Which stars of the music industry do you find inspiring?
Right now, Beach House, St. Vincent, The War on Drugs, Future Islands and The National are all doing really inspiring work. I like artists that take you to that special place I was describing earlier. I saw Beach House in Central Park in summer 2012 during a thunderstorm. It was the perfect backdrop to their music. Very compelling. Victoria Legrand is such a great tunesmith and singer. One of the best around right now.
Any new projects in the pipeline?
At the moment, we’re focused mainly on promoting the new album but I’m always writing. A good chunk of the next album is already written but developing those songs as a band will probably take a few years to get ready for recording. One of the new songs is called “Lovelife” and I think it is one of our finest and possibly our next single. I look forward to the next project as we continue to push ourselves and improve but, for now, sharing Escapists with the world is our focus.
The music industry is huge, where do you see yourself a few years from now?
A few years from now I hope to be still putting out records and improving. I also hope we will have had the opportunity to bring our music to audiences around the world. To play for you, dear reader.
Crowded House is the first to come to mind; Neil Finn is brilliant. The Go-Betweens, Tame Impala, Kylie Minogue and Nick Cave. Our sax player loves The Church and told me that one of the reasons he joined up with me is because a song I did with my previous band, The Assistants, reminded him of early Church. He also loves The Saints and is hugely influenced by Ed Kuepper & Louise Elliott’s work in Laughing Clowns. My mom and dad very nearly moved to Australia after getting married in 1970 but chose Canada because a few relatives from Northern Ireland had already moved to Canada. So I narrowly missed being born an Aussie myself and often wonder what life would have been like had they done so.
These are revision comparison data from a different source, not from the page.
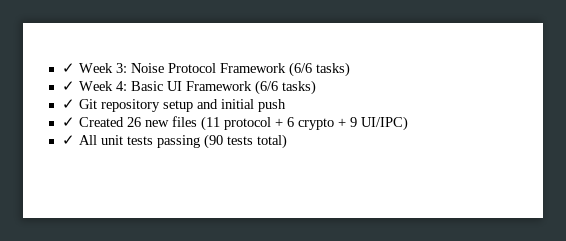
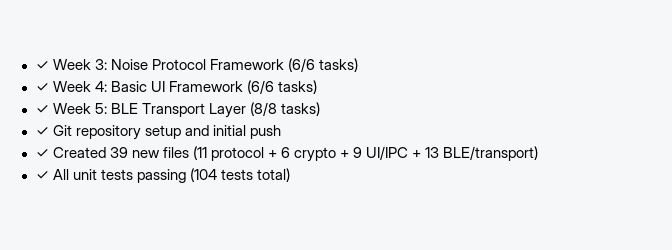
+ ✓ Week 5: BLE Transport Layer (8/8 tasks)
- ✓ Created 26 new files (11 protocol + 6 crypto + 9 UI/IPC)
+ ✓ Created 39 new files (11 protocol + 6 crypto + 9 UI/IPC + 13 BLE/transport)
- ✓ All unit tests passing (90 tests total)
+ ✓ All unit tests passing (104 tests total)

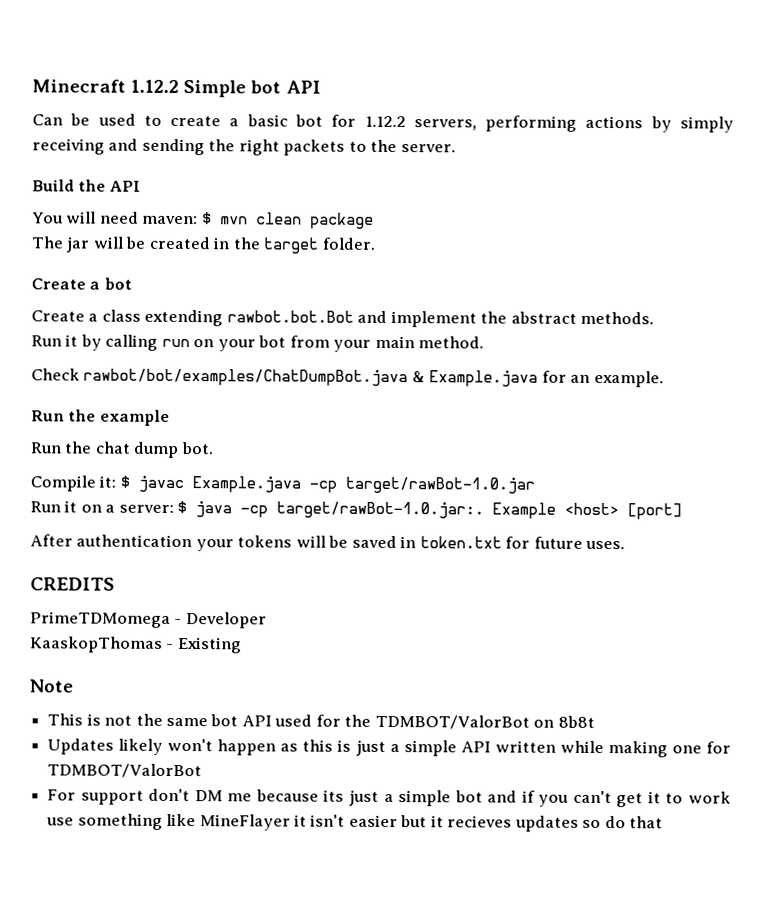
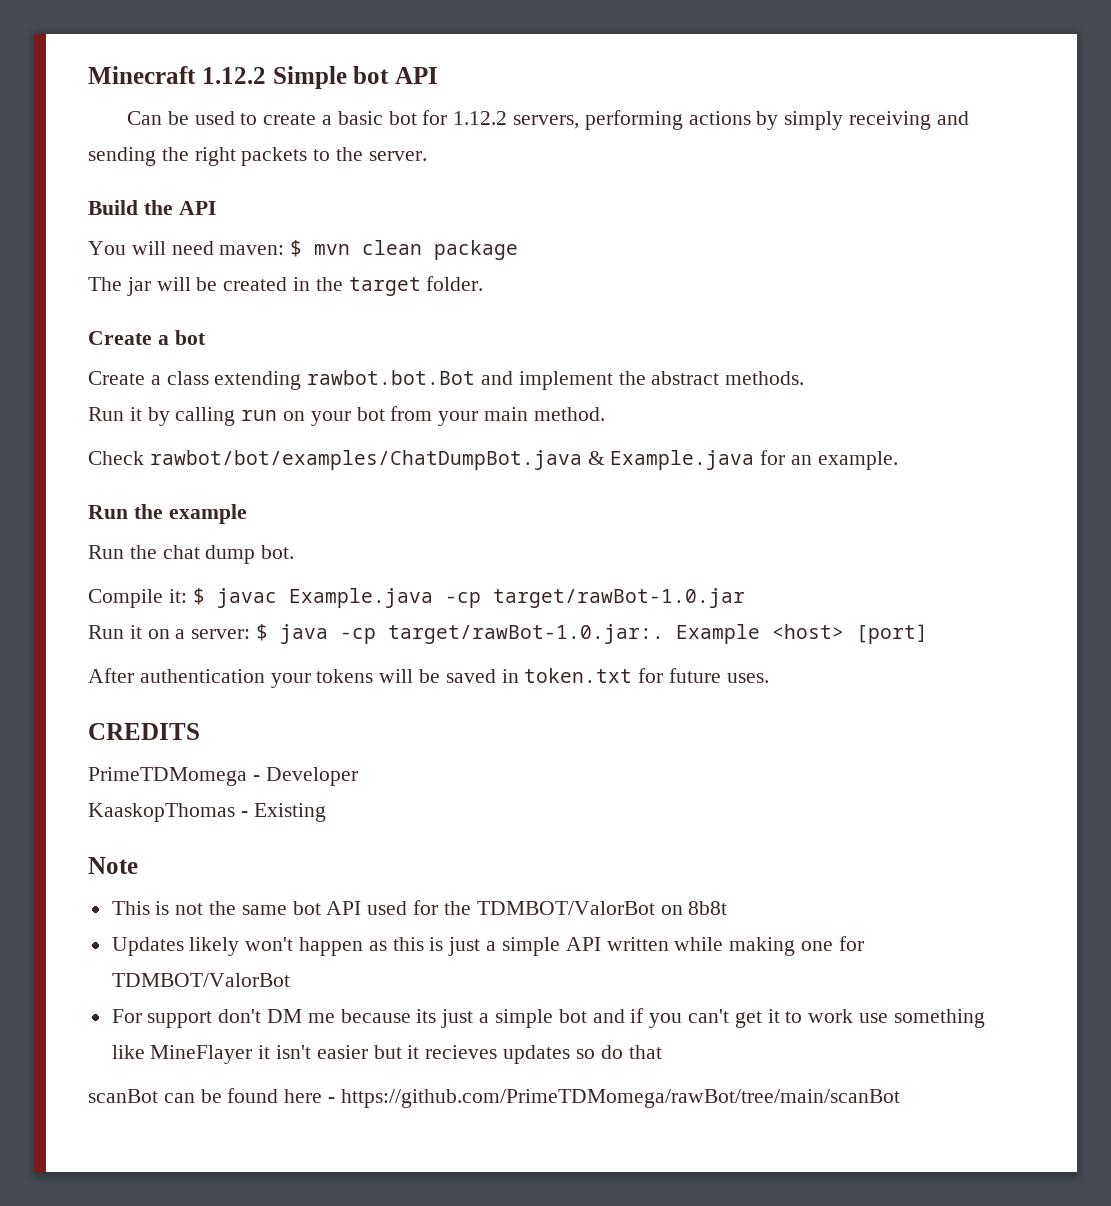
+ scanBot can be found here - https://github.com/PrimeTDMomega/rawBot/tree/main/scanBot

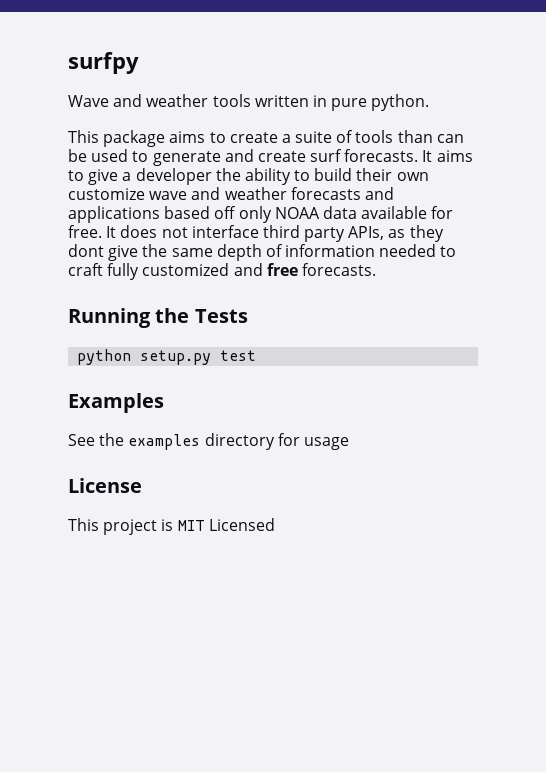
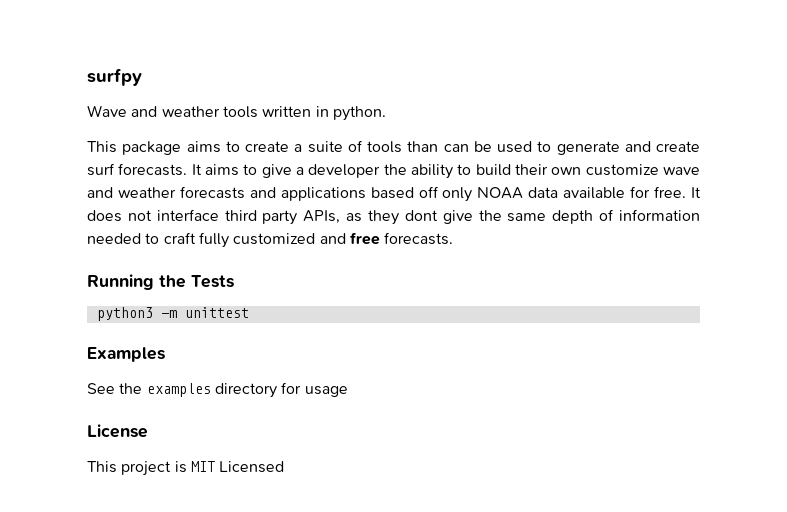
- Wave and weather tools written in pure python.
+ Wave and weather tools written in python.
- python setup.py test
+ python3 -m unittest

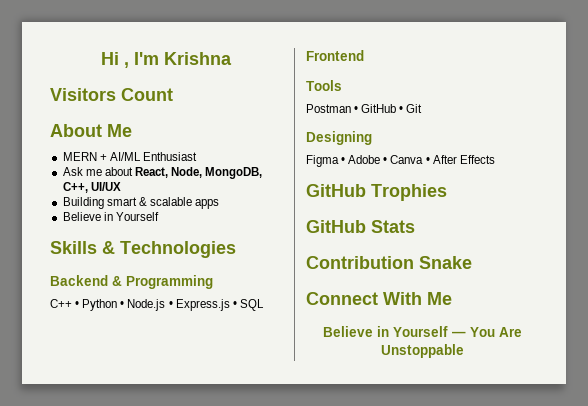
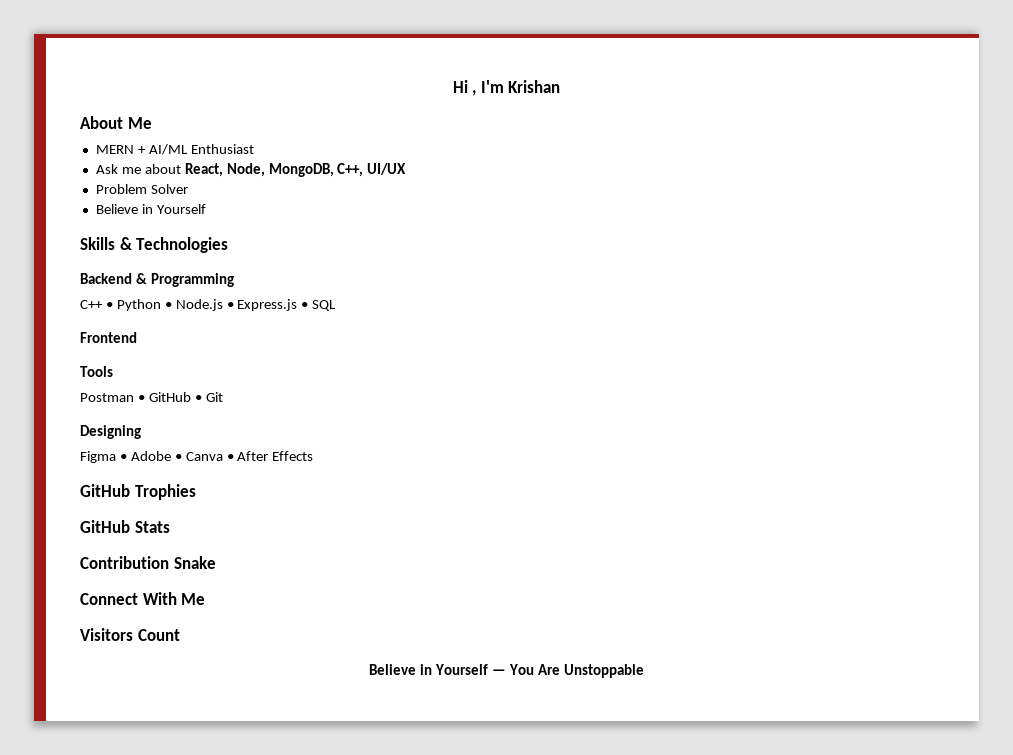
- Hi , I'm Krishna
- Visitors Count
+ Hi , I'm Krishan
- Building smart & scalable apps
+ Problem Solver
+ Visitors Count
The shape of the music industry has changed significantly over the years, including the use of social media, how do you feel about the industry as a whole and what does it mean to you in getting your records out into the public eye?
Our careers have only really existed during the social media era so we don’t really know what it was like for artists before. The cost of recording is a little cheaper but that just means that the promo side becomes more important and valuable. I don’t think the new so-called DIY paradigm is necessarily much easier or better for artists. We are expected to wear more hats, I suppose. I don’t think that’s good. On the other hand, the opportunity to easily reach out to bloggers and other media through social media does give artists new opportunities they didn’t have before. But that also creates a glut of artists at a time when the outlets that promote them are having a hard time staying afloat. Digital networking is affecting a lot of industries’ business models but it’s really hard to say if it’s good news or bad news. At the moment, I’d say it’s a wash. Yesterday’s major label barons have given way to today’s digital overlords. It may be a slight improvement overall but who knows?
Thanks for the interview! What final message do you have for us today?
You’re very welcome. Thanks for the chance to blather on about ourselves. Our parting message to our fans is thanks so much for listening, and to those who have not heard us: What are you waiting for? Get on that!